Rather than see such statements as an indication that there is something wrong in your mental outlook, I would encourage you to see soberness and vigilance as a sign of earnestness in fighting the fight of faith. 1 Peter 5:8 comes to mind: "Be sober, be vigilant; because your adversary the devil, as a roaring lion, walketh about, seeking whom he may devour." Once a good soldier of Jesus Christ has engaged this enemy his view of the world will instinctively take on a serious outlook. Sadly, too few professing Christians properly understand the nature of the conflict they are engaged in; one can only wonder, at what cost? Were a soldier on the field of battle to engage in warfare with the flippant attitude many Christians go about their interaction with the world, he would be severely disciplined by his commanding officer, if not thrown out of the army.

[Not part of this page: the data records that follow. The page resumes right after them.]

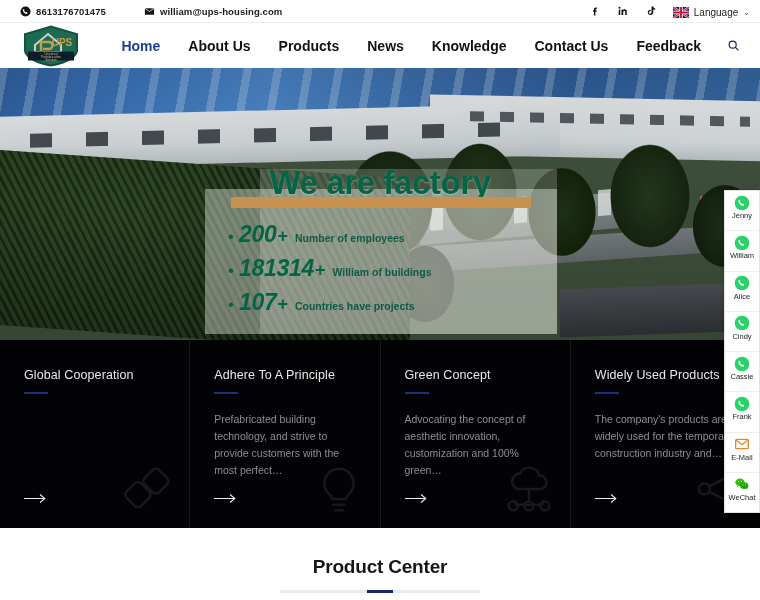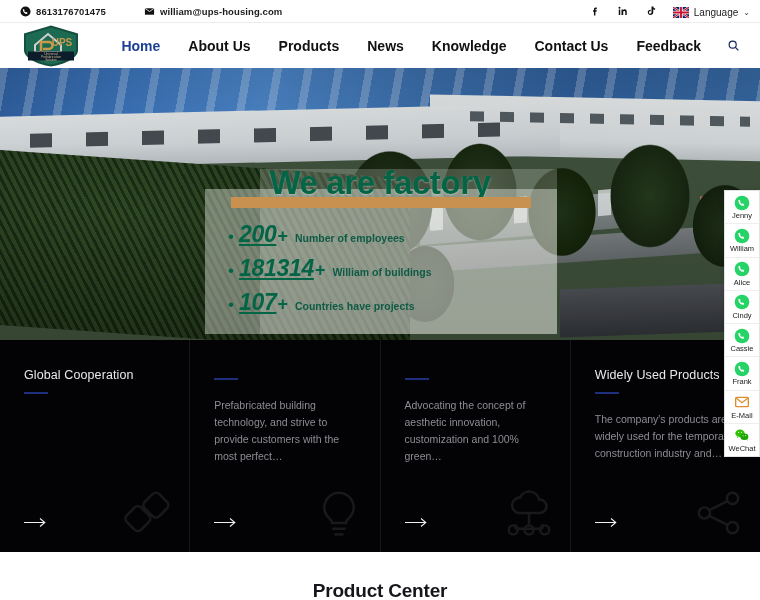--- a/index.html
+++ b/index.html
@@ -171,7 +171,7 @@
   }
   .rail-item {
     display: flex; flex-direction: column; align-items: center; justify-content: center;
-    padding: 3px 0 3px; border-bottom: 1px solid #eee; cursor: pointer;
+    padding: 3px 0 10px; border-bottom: 1px solid #eee; cursor: pointer;
   }
   .rail-item:last-child { border-bottom: none; }
   .rail-ico { width: 17px; height: 17px; display:flex; align-items:center; justify-content:center; }

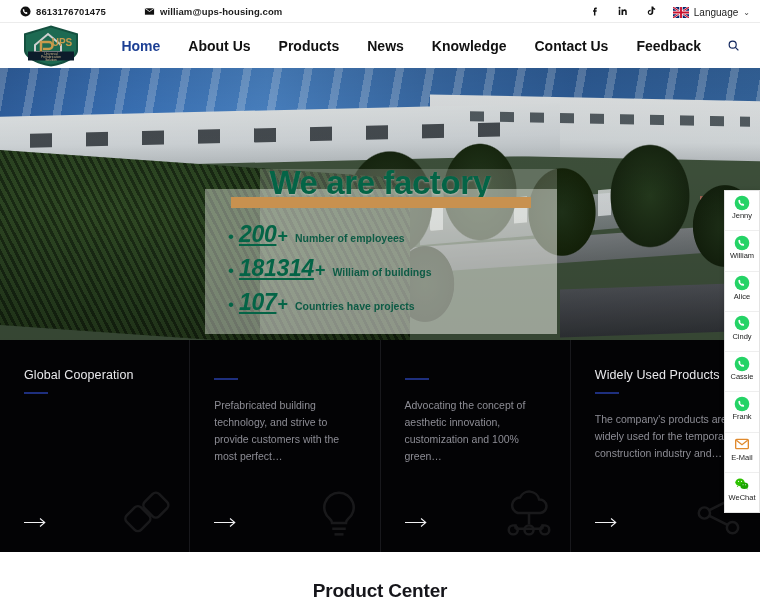--- a/index.html
+++ b/index.html
@@ -157,7 +157,6 @@
   .stat-num {
     font-size: 23px; font-weight: bold; font-style: italic; color: #046446;
     letter-spacing: -.3px;
-    text-decoration: underline;
   }
   .stat-plus { font-size: 18px; font-weight: bold; color: #046446; margin-left: 1px; }
   .stat-lbl { font-size: 10.5px; font-weight: bold; color: #0d5b45; margin-left: 7px; }

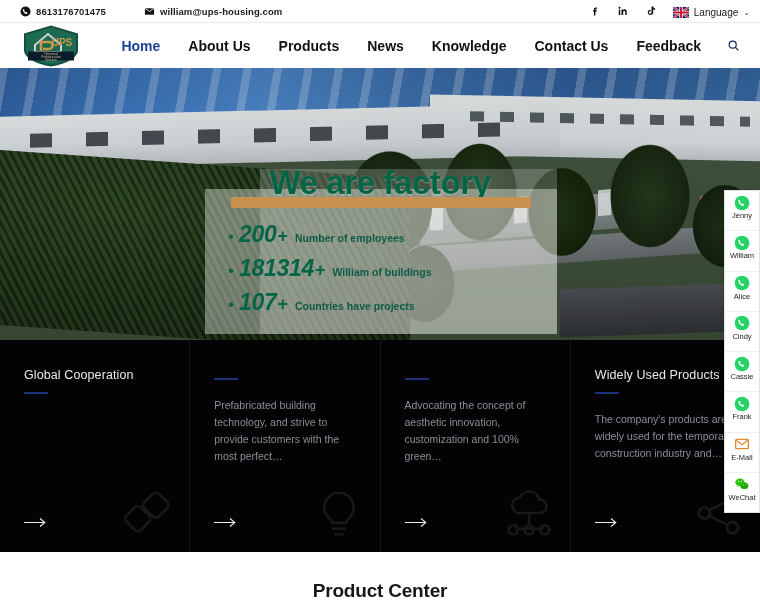--- a/index.html
+++ b/index.html
@@ -179,7 +179,7 @@
 
   
   .features {
-    display: flex; width: 760px; height: 212px; background: #030305;
+    display: flex; width: 760px; height: 188px; background: #030305;
   }
   .card {
     flex: 1; position: relative; padding: 28px 24px 0 24px;

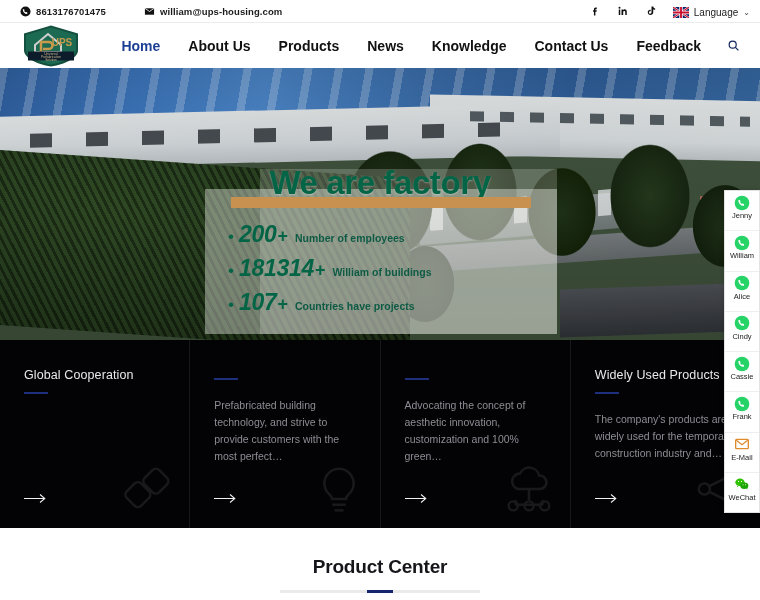--- a/index.html
+++ b/index.html
@@ -455,6 +455,7 @@
   </div>
 
   <div class="card">
+    <div class="card-title">Adhere To A Principle</div>
     <div class="card-rule"></div>
     <div class="card-desc">Prefabricated building technology, and strive to provide customers with the most perfect…</div>
     <div class="card-arrow">

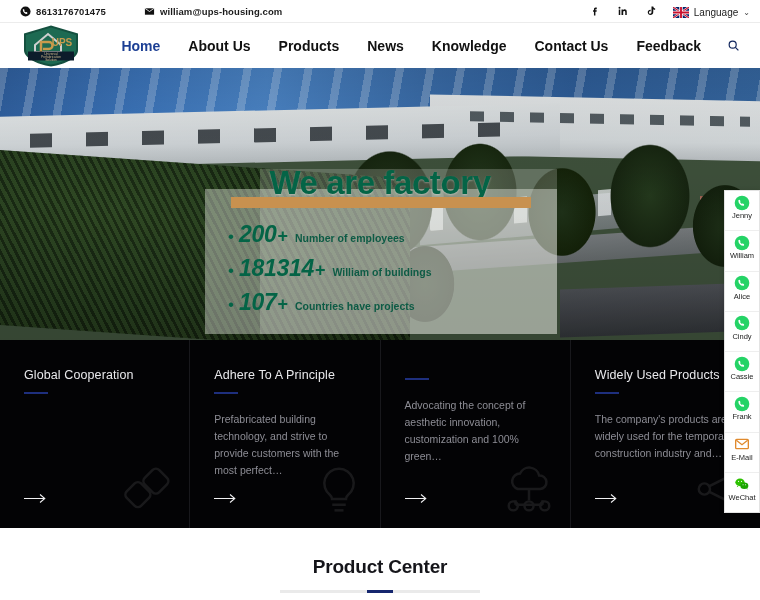--- a/index.html
+++ b/index.html
@@ -474,6 +474,7 @@
   </div>
 
   <div class="card">
+    <div class="card-title">Green Concept</div>
     <div class="card-rule"></div>
     <div class="card-desc">Advocating the concept of aesthetic innovation, customization and 100% green…</div>
     <div class="card-arrow">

John Bunyan knew something of what it means to be engaged in this battle and the kind of deportment it takes. In the Pilgrim's Progress, when Christian came to the gate, he came across Goodwill, who is described as "a grave person." His actions were a little difficult for Christian to understand, for, as the pilgrim was stepping in, we are told that Goodwill "gave him a pull." The narrative continues, "Then said Christian, What means that? The other told him, A little distance from this gate there is erected a strong castle, of which Beelzebub is the captain: from thence both he and they that are with him, shoot arrows at those that come up to this gate, if haply they may die before they can enter in. Then said Christian, I rejoice and tremble." A Christian who is genuinely seeking to flee the wrath to come and to find his way to the celestial city will rejoice at the gravity and serious endeavours of his fellow Christians while he trembles to think of the opposition he must meet with in the way.


----------



## Christopher88 (Jan 19, 2010)

You know brother some folks are made to be serious. God Bless those who are. I'm a half n half guy. When I have to be serious I'm a great leader. My boss relys on me because she knows I can take care of things. Today one of the children I work with had a swing hit her nose. She came to me with blood all over hands. I was calm and serious. I took care of her, and got the bleeding to stop. That is a time in when I have to be serious. 

Now when I'm out with a friend, I'll have a less serious attitude. 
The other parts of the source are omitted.